A Brief History of Song
Cork PianoFest 2026
Music by Boulanger, Fauré, Grieg, Errol Garner and Paul McCartney
Gabriela Mayer, Mary Hegarty, Donal McHugh and Scott Flanigan
The final programme takes us to the world of song, from folksong arrangements from Grieg’s native Norway, to the art songs of the Parisian salons of Fauré and Nadia Boulanger, the Great American Songbook of jazz standards and a popular classic by The Beatles. The endless variety to which the song form lends itself, with or without words, is constantly evolving but remains one of the most direct and indelible forms of musical expression.
Programme
Nadia Boulanger: Soleils Couchants, Cantique Versailles and Chanson
Gabriel Fauré: Songs
Mary Hegarty (soprano) & Gabriela Mayer (piano)
Edvard Grieg: 19 Norwegian Folk Songs, Opus 66 (selection)
I. Cattle call
IV. Siri Dale song
V. It was in my youth
VI. Call and lullaby
XIII. A little grey Man
XIV. In Ola valley, in Ola lake
XVI. How little Astrid was
XVIII. I wander in a thousand thoughts
XIX. Gjendine’s lullaby
Donal McHugh
Errol Garner: Misty
Paul McCartney: Blackbird
Scott Flanigan (jazz piano)
About the Musicians
Dr Gabriela Mayer is a pianist, teacher, and researcher with a passion for connecting interdisciplinary insights. Her fascination with the relationship between language and music, and the inherent meaning behind expressive playing led to a journey of discovery and performance research, culminating in her recently published book The Art of the Unspoken (Peter Lang Group, Oxford, 2023). Since 2019, a creative dialogue with theatre artist Regina Crowley opened new pathways for sharing her musical performances. The resulting interdisciplinary projects encompassed the creation of original piano music interwoven with spoken text, in sound installation and film.

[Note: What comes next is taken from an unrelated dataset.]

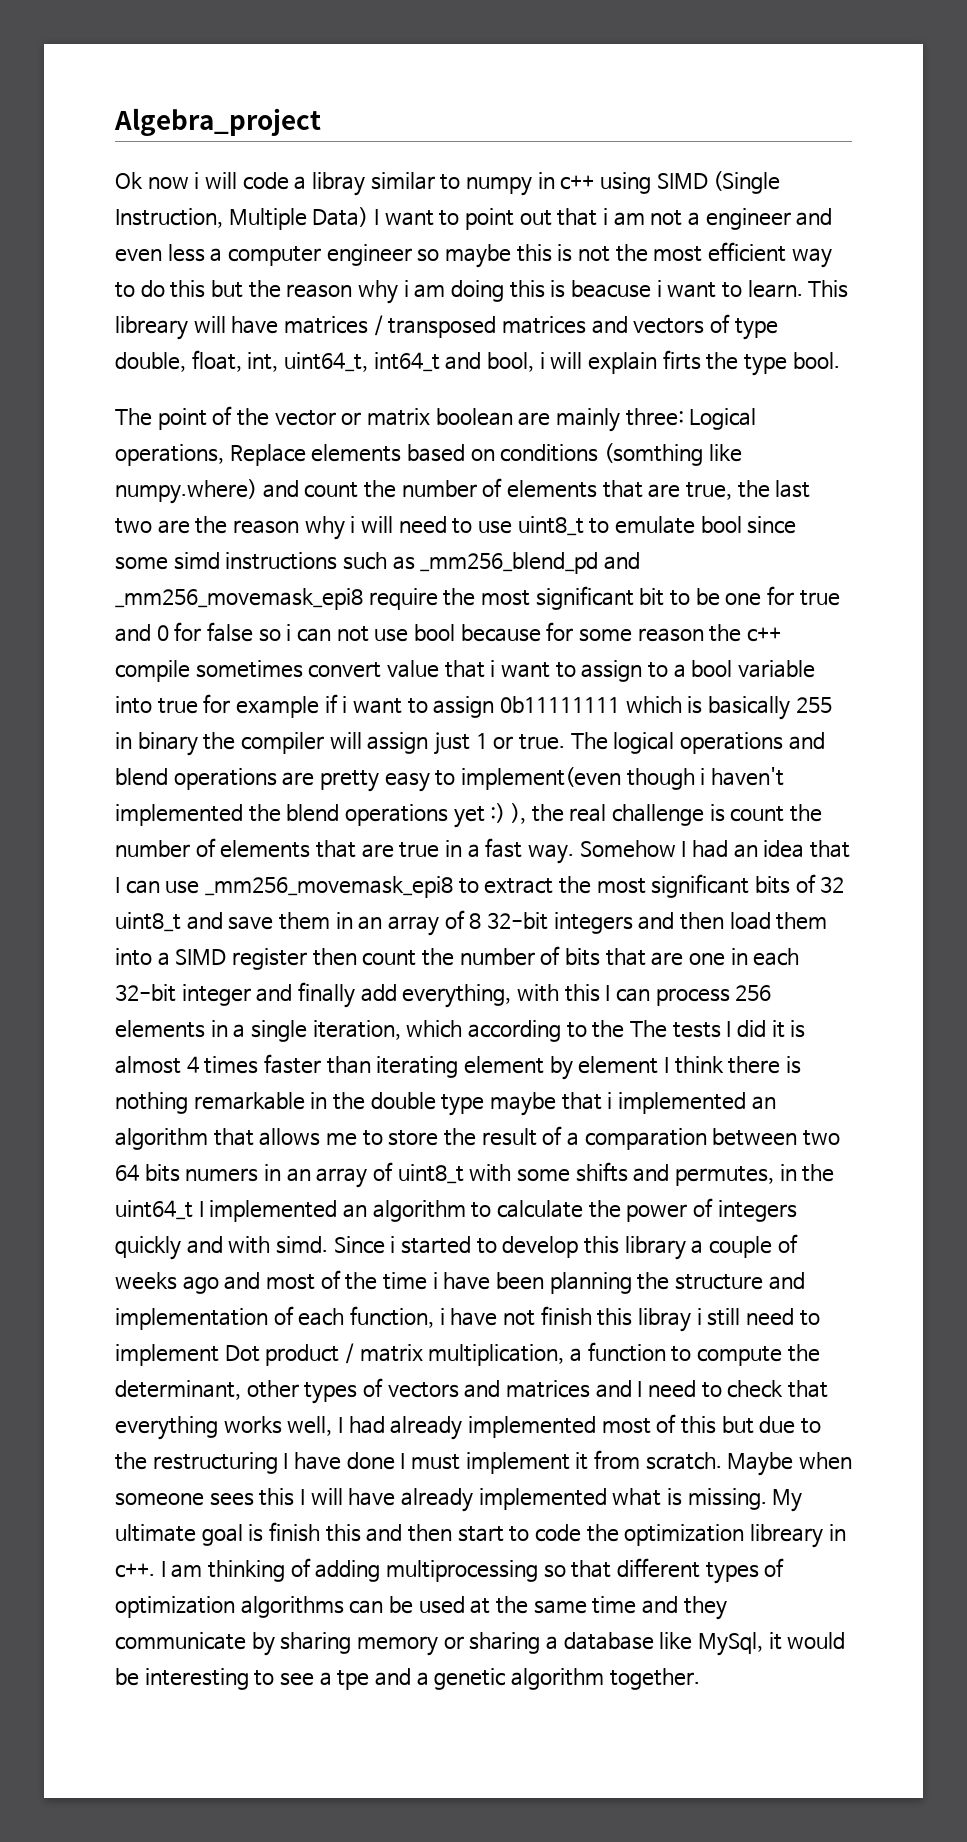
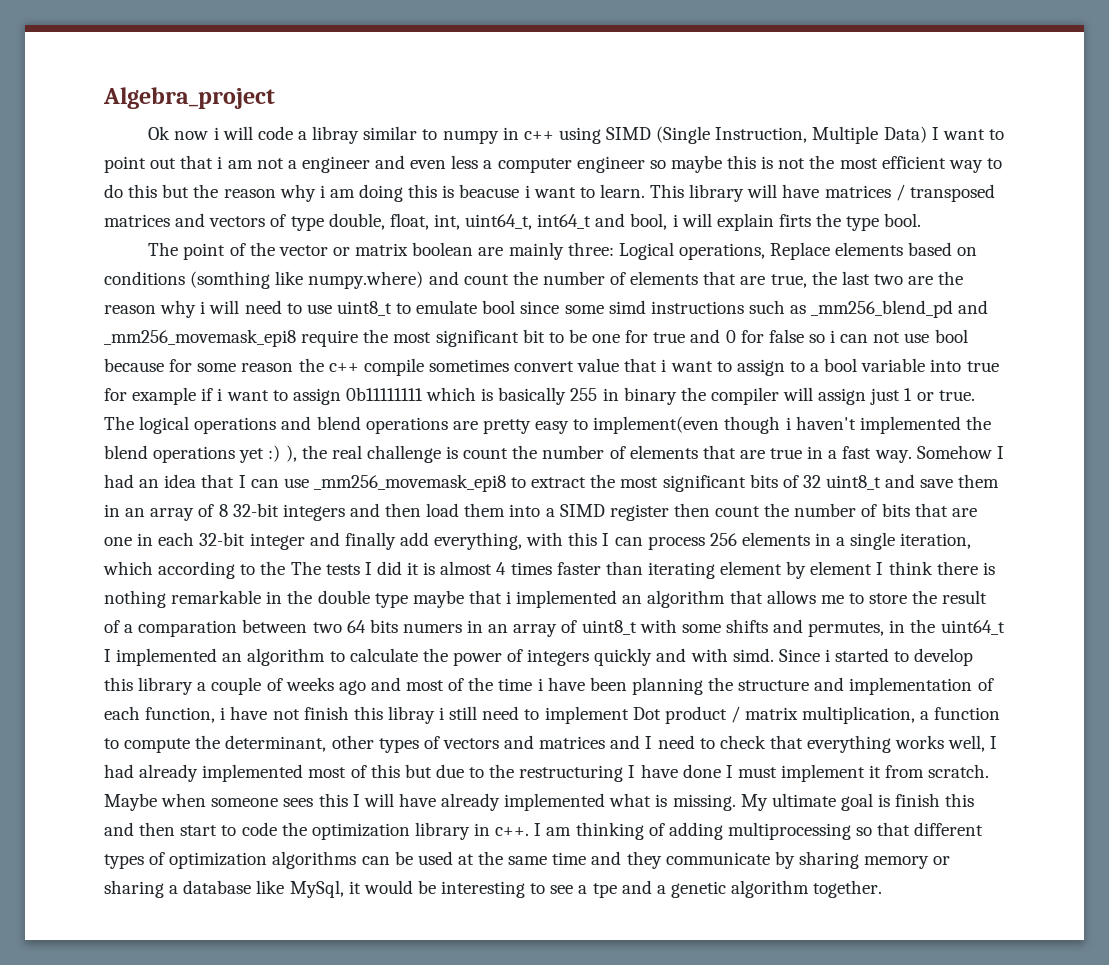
- This libreary will have matrices / transposed matrices and vectors of type double, float, int, uint64_t, int64_t and bool, i will explain firts the type bool.
+ This library will have matrices / transposed matrices and vectors of type double, float, int, uint64_t, int64_t and bool, i will explain firts the type bool.
- My ultimate goal is finish this and then start to code the optimization libreary in c++.
+ My ultimate goal is finish this and then start to code the optimization library in c++.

Gabriela studied in Berlin as a Fulbright Graduate Fellow and completed a doctorate at the University of Maryland. She has given concerts and masterclasses at European conservatoires and presentations at AEC conferences and continues to be active as a performer, collaborating with other musicians.
Her students have secured professional careers in a variety of settings. She promotes an international outlook and engagement for students across disciplines. She was involved in the Innovative Conservatoire Seminars for many years as well as an international project on performance training with colleagues from Finland, the Netherlands, Germany and Australia. She is currently the Head of Department of Keyboard Studies at the MTU Cork School of Music.
Soprano Mary Hegarty’s early studies at the Cork School of Music led to a place at the National Opera Studio in London and masterclasses with Sir Thomas Allen, Dame Elisabeth Schwarzkopf and Sir Peter Pears. She represented Ireland at the Cardiff Singer of the World Competition and subsequently built an impressive career throughout Europe on the operatic stage, concert platform and in regular broadcasts with RTE and the BBC.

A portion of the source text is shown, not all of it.